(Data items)
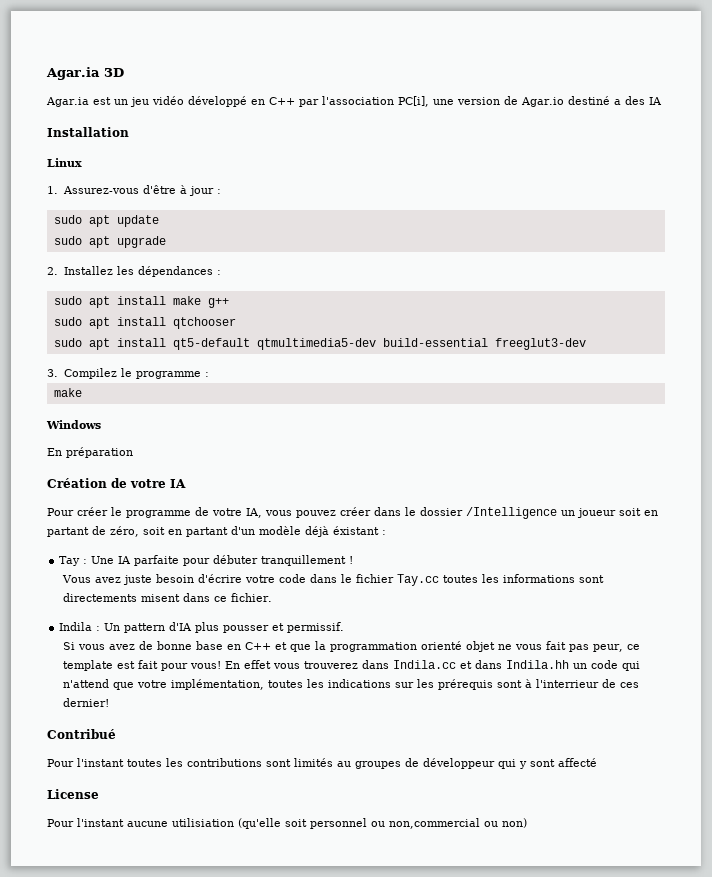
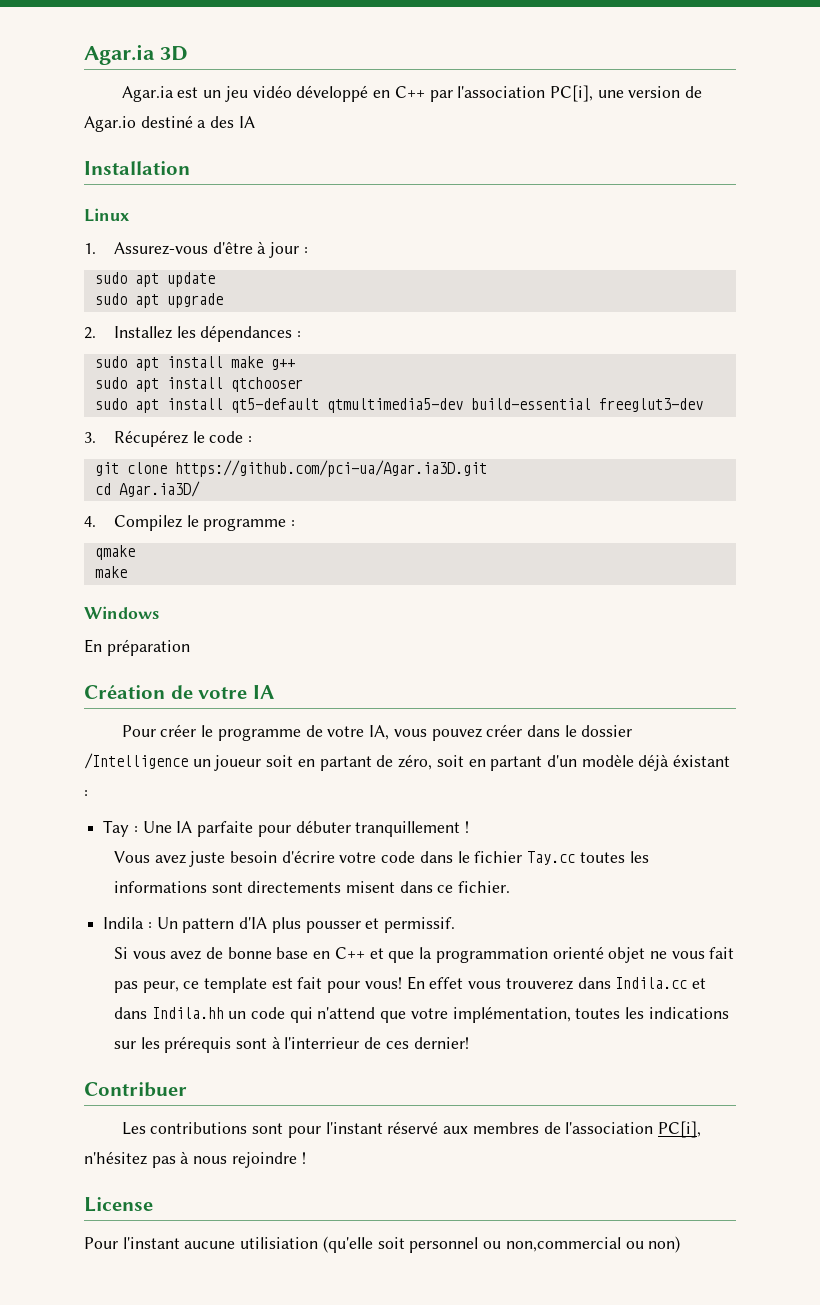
(58, 373) none -> [113,430,253,447] [94,460,487,477] [94,481,200,497] [84,516,96,527] Récupérez le code : // git clone https://github.com/pci-ua/Agar.ia3D.git // cd Agar.ia3D/ // 4.
(209, 374) none -> [94,545,135,560] // qmake
[47,729,116,739] [47,758,597,769] Contribué // Pour l'instant toutes les contributions sont limités au groupes de développeur qui y sont affecté -> [84,1082,187,1097] [121,1121,702,1138] [84,1151,306,1168] Contribuer // Les contributions sont pour l'instant réservé aux membres de l'association PC[i], n'hésitez pas à nous rejoindre !

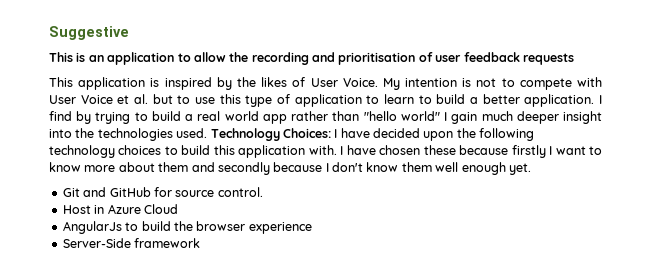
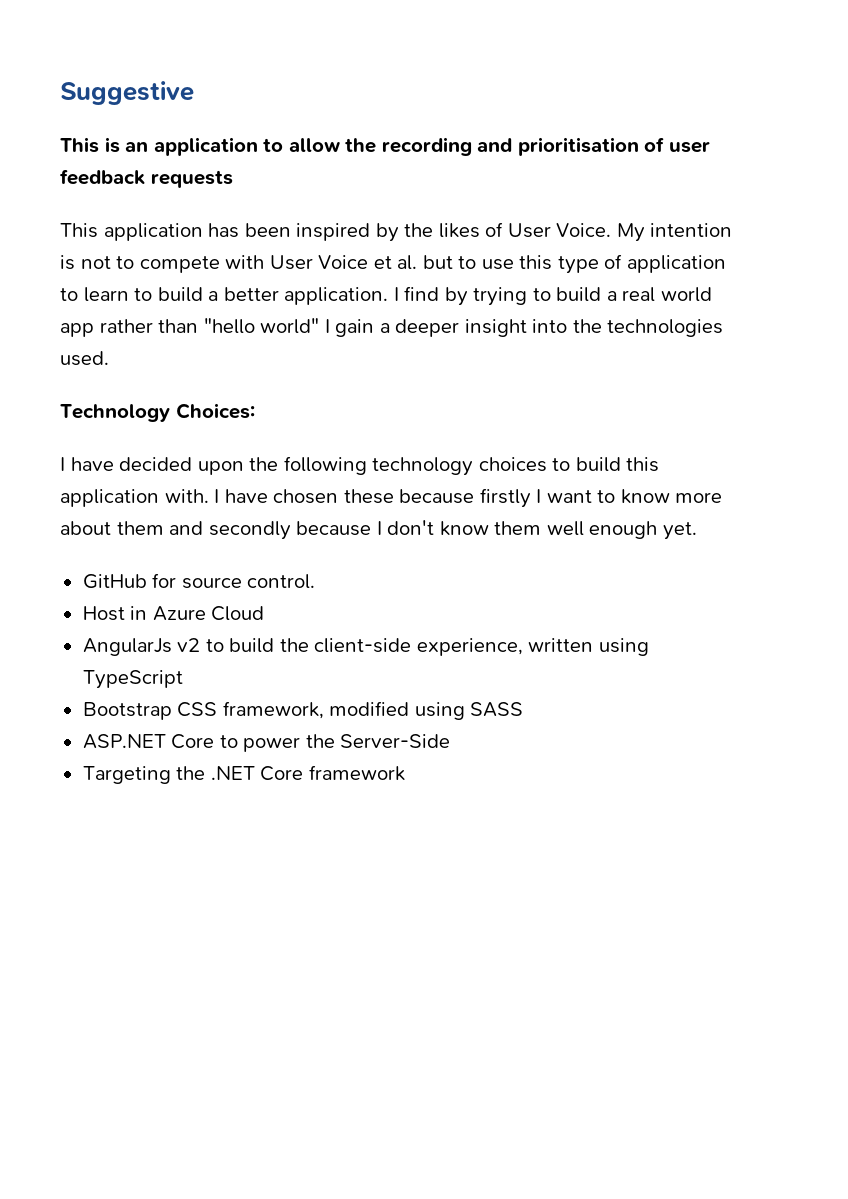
[150,78,160,87] is -> [208,223,291,238] has been
[481,111,513,121] much -> [379,323,390,333] a
(208, 133) none -> (109, 358) //
(331, 133) none -> (255, 411) //
[62,187,107,197] Git and -> (697, 531) none
(122, 227) none -> [177,638,201,652] v2
[196,221,312,234] [62,238,131,248] browser experience // Server-Side -> [314,638,649,656] [82,670,183,689] [82,701,524,720] [82,734,451,752] [82,766,304,784] client-side experience, written using TypeScript // Bootstrap CSS framework, modified using SASS // ASP.NET Core to power the Server-Side // Targeting the .NET Core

**Task goal**
Repeat word for word each line from the one with "[62,187,107,197] Git and -> (697, 531) none" to the end of the records above, inclusive.

**Exercise result**
[62,187,107,197] Git and -> (697, 531) none
(122, 227) none -> [177,638,201,652] v2
[196,221,312,234] [62,238,131,248] browser experience // Server-Side -> [314,638,649,656] [82,670,183,689] [82,701,524,720] [82,734,451,752] [82,766,304,784] client-side experience, written using TypeScript // Bootstrap CSS framework, modified using SASS // ASP.NET Core to power the Server-Side // Targeting the .NET Core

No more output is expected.